● **Exercise prompt**: Your response should consist solely of the lines from the one containing "text-align:center; padding-top:3px; font-size:12px;" through the end of the data, copied exactly.
================
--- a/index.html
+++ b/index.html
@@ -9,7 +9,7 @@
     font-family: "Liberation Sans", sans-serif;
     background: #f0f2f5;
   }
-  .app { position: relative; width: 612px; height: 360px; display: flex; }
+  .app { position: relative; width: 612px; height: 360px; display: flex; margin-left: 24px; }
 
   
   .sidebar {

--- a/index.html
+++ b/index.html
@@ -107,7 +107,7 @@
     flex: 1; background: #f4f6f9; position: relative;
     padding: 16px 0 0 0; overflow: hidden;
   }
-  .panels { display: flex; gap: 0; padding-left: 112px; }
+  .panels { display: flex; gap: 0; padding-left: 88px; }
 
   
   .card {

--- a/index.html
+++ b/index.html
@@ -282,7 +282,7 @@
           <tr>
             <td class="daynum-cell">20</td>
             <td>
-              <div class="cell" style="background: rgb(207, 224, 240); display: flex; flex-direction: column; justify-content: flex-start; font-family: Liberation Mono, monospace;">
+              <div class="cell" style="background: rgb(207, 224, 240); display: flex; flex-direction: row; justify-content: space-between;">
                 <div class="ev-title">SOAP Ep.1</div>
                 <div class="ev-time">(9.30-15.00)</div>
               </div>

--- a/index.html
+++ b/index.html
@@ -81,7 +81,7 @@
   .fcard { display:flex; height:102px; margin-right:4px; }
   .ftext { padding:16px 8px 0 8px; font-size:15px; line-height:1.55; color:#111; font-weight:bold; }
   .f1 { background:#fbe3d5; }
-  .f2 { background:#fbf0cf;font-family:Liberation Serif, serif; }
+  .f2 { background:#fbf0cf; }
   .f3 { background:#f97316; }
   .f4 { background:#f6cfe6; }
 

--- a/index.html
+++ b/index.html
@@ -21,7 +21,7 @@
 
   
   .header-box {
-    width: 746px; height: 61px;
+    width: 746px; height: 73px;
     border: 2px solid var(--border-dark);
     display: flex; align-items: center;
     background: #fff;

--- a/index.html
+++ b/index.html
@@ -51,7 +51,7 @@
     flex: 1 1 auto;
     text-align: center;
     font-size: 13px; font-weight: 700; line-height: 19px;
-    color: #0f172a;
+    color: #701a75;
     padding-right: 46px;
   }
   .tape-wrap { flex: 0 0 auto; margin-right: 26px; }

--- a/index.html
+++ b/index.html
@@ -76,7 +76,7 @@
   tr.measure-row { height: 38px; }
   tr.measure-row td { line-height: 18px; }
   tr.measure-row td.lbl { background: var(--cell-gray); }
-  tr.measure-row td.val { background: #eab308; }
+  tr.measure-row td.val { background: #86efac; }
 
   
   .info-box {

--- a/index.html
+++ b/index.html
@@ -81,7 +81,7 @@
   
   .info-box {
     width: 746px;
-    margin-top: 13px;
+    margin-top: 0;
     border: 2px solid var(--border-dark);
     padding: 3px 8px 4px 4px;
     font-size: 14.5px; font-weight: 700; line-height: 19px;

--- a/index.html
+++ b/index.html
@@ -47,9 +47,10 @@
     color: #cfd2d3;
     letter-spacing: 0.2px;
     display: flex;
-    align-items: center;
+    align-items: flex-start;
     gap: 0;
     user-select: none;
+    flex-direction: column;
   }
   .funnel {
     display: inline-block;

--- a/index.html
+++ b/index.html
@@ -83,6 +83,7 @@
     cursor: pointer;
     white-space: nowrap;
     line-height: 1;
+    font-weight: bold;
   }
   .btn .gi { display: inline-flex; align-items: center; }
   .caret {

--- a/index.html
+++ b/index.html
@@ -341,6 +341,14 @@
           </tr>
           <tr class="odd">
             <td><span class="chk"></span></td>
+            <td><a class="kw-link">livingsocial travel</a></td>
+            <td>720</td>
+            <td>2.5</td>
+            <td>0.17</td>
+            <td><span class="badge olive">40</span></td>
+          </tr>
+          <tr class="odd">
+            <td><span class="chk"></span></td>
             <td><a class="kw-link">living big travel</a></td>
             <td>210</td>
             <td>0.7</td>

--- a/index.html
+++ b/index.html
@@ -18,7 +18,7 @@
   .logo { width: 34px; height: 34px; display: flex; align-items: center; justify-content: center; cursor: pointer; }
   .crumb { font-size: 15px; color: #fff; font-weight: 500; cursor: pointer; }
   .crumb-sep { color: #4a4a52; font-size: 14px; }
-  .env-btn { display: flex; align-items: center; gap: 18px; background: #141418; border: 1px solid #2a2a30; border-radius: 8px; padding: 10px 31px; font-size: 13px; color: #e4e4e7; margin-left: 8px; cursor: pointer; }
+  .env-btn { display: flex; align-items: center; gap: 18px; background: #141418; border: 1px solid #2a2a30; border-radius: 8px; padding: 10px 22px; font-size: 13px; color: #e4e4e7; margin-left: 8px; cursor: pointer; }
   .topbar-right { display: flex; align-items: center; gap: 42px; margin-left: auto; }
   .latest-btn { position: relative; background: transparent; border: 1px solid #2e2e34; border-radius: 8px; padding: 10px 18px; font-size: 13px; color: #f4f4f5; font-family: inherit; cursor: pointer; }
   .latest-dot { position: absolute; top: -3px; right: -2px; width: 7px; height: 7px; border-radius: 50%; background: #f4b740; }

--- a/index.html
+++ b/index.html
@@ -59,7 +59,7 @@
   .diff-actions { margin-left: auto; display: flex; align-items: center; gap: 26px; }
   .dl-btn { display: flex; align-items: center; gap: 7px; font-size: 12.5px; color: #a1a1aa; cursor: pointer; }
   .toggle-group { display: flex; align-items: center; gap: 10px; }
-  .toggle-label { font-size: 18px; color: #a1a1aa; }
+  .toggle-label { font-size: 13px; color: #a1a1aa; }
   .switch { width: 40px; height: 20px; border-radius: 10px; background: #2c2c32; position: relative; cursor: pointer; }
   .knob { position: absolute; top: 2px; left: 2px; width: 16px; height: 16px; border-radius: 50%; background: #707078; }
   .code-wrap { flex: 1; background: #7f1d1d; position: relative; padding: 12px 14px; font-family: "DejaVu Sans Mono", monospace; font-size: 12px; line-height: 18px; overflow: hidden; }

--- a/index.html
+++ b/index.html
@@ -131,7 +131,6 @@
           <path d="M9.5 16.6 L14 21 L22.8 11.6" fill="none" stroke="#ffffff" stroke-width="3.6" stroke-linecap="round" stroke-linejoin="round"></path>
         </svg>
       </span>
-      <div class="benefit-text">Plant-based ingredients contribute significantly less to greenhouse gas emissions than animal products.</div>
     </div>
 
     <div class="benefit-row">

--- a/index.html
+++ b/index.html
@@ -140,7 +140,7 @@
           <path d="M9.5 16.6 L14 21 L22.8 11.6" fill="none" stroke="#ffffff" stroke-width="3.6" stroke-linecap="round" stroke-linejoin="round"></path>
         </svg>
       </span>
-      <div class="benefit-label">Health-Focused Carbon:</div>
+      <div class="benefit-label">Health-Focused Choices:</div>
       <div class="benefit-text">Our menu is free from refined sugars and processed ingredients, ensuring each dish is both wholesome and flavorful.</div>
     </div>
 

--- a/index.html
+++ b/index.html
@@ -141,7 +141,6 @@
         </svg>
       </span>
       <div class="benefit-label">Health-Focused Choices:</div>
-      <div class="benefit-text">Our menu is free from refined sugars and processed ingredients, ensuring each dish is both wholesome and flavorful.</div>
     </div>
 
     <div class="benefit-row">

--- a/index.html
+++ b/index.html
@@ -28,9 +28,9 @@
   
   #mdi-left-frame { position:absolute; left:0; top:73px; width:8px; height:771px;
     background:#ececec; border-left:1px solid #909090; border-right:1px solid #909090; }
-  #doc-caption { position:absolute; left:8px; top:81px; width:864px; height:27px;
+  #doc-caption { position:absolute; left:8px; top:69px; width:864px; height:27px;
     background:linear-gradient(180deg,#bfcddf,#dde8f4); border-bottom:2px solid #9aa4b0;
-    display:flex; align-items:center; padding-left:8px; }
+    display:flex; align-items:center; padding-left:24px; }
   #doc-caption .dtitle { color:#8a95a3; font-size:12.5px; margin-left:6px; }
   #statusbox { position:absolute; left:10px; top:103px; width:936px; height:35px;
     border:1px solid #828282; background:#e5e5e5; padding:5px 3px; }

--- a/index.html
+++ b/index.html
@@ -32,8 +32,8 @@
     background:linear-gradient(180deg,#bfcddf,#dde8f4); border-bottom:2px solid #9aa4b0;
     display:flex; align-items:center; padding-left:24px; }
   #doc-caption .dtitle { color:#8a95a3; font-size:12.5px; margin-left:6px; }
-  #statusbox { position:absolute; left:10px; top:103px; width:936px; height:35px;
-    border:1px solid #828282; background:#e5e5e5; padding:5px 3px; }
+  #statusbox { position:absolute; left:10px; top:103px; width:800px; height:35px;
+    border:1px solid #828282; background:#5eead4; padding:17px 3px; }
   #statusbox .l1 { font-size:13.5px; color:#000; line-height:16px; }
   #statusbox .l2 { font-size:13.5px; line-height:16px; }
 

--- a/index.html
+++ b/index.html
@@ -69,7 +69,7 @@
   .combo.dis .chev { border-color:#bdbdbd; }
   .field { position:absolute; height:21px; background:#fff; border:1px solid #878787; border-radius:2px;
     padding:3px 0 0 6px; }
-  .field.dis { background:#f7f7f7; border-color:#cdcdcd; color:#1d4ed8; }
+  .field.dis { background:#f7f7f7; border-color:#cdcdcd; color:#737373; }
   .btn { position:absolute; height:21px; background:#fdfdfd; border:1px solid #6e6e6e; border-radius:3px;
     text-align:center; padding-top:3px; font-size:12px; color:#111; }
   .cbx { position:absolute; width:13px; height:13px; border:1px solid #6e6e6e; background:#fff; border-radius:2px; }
================
● **Task result**:
     text-align:center; padding-top:3px; font-size:12px; color:#111; }
   .cbx { position:absolute; width:13px; height:13px; border:1px solid #6e6e6e; background:#fff; border-radius:2px; }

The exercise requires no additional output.